После долгих трудов Барыбин бросил вещи с балкона и потом следил за полётом сцепленных рукавов, слушая по радио мистическую плавную песню:
«Мы эхо, мы эхо, мы долгое эхо друг друга».
Спустя время реаниматор, невзначай открывший дверь в ванную, увидел, что жена его стоит нагая перед зеркалом
и сосредоточенно катает по широкому своему животу
виноградину,
пришёптывая ужасную абракадабру.
Застигнутая врасплох, Марьяна вздрогнула всем крупом и сразу кинула виноградину в унитаз, словно та укусила её за палец. Но Барыбин уже съел таких виноградин не мало; жена вынимала их из-под гроздьев, со дна тарелки, и насильно скармливала ему
— будь — умницей — открой — рот — тебе — же — глупый — лучше — будет —
после ужина…
На другой же день он окрестился в местной церкви Карагана, похожей на молельный дом.
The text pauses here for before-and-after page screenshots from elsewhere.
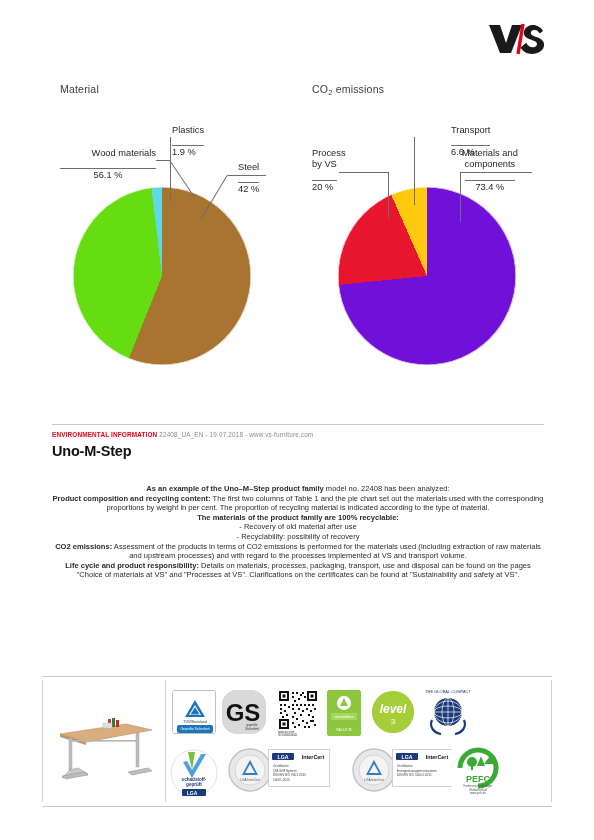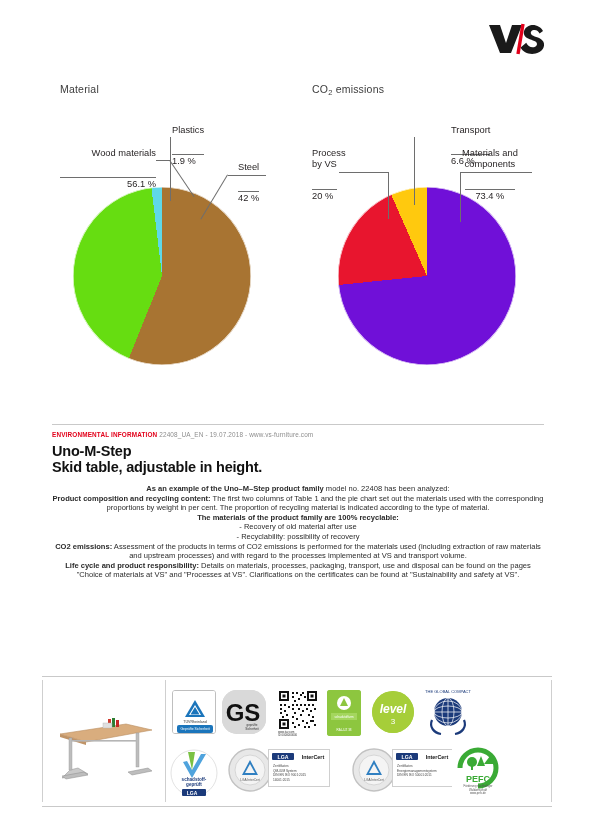--- a/index.html
+++ b/index.html
@@ -29,7 +29,7 @@
 
   
   .lbl{position:absolute;font-size:9.3px;line-height:11.4px;color:#231f20;white-space:nowrap;}
-  .lbl .ul{display:block;border-bottom:1px solid #6e6e6e;padding-bottom:18px;}
+  .lbl .ul{display:block;border-bottom:1px solid #6e6e6e;padding-bottom:9px;}
   .lbl .val{display:block;padding-top:1px;}
   .lbl.r{text-align:right;}
   .leader{position:absolute;background:#6e6e6e;}

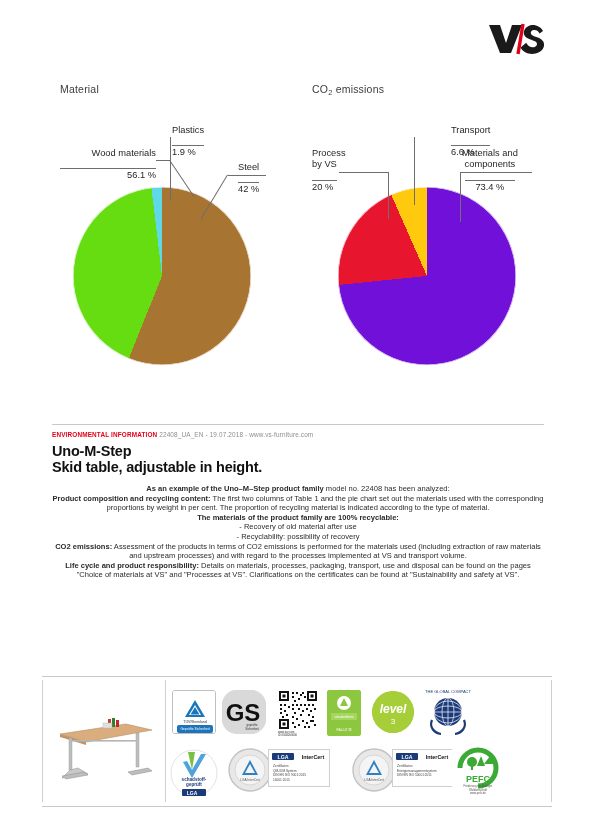--- a/index.html
+++ b/index.html
@@ -82,7 +82,7 @@
 
   <div class="lbl r" style="left:60px;top:148px;width:96px;">
     <span class="ul">Wood materials</span>
-    <span class="val" style="text-align:right">56.1 %</span>
+    <span class="val" style="text-align:center">56.1 %</span>
   </div>
   <div class="leader h" style="left:156px;top:160px;width:14px;"></div>
   <div class="leader diag" style="left:170px;top:160px;width:44px;transform:rotate(56deg);"></div>

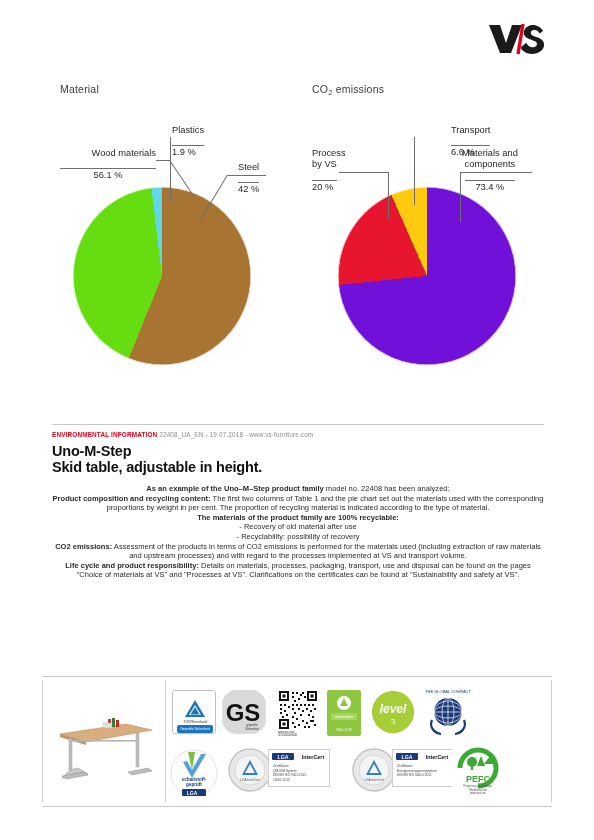--- a/index.html
+++ b/index.html
@@ -134,7 +134,6 @@
   </div>
   <div class="prodname">
     <span>Uno-M-Step</span><br>
-    <span>Skid table, adjustable in height.</span>
   </div>
 
   <div class="body" id="body-text">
А ещё через неделю отнёс туда на руках годовалого Боречку.
Крещение младенца тоже прошло тихо.
Лишь после купели
целовать крест
Боречка, вдруг заупрямившись,
не стал…
Но врачебная карьера Барыбина из-за этих двух посещений церкви начала складываться неважно. Как беспартийного и неблагонадёжного, его перевели со стационара на станцию «скорой помощи», выездным врачом,
на долгих десять лет.
Осталась ли его жена Марьяна колдовкой или бросила попытки менять у людей их собственную волю на свою,
— колдовство — есть — высшая — стадия — волюнтаризма — и — наоборот —
суть дела от этого не менялась: Барыбину было гораздо спокойней на работе. И даже часть его домашней библиотеки переместилась потом в ординаторскую, поскольку он изготавливал на дежурствах, в перерывах, некий научный труд, о котором стеснялся пока говорить –
по скромности он держал его в тумбочке под раковиной, среди хлама, свёрнутым в трубку.
Медицинские сестры опекали Барыбина, баловали и любили необременительной цеховой любовью. Изредка они готовили реаниматору вкусное на больничной кухне, из продуктов, принесённых им в день получки. Но никогда, никогда не ставили при нём на стол тарелку с виноградом —
чтобы он не закричал «чур меня!» и не убежал шляться по пустырю, за больничной помойкой, дабы успокоиться перед операцией.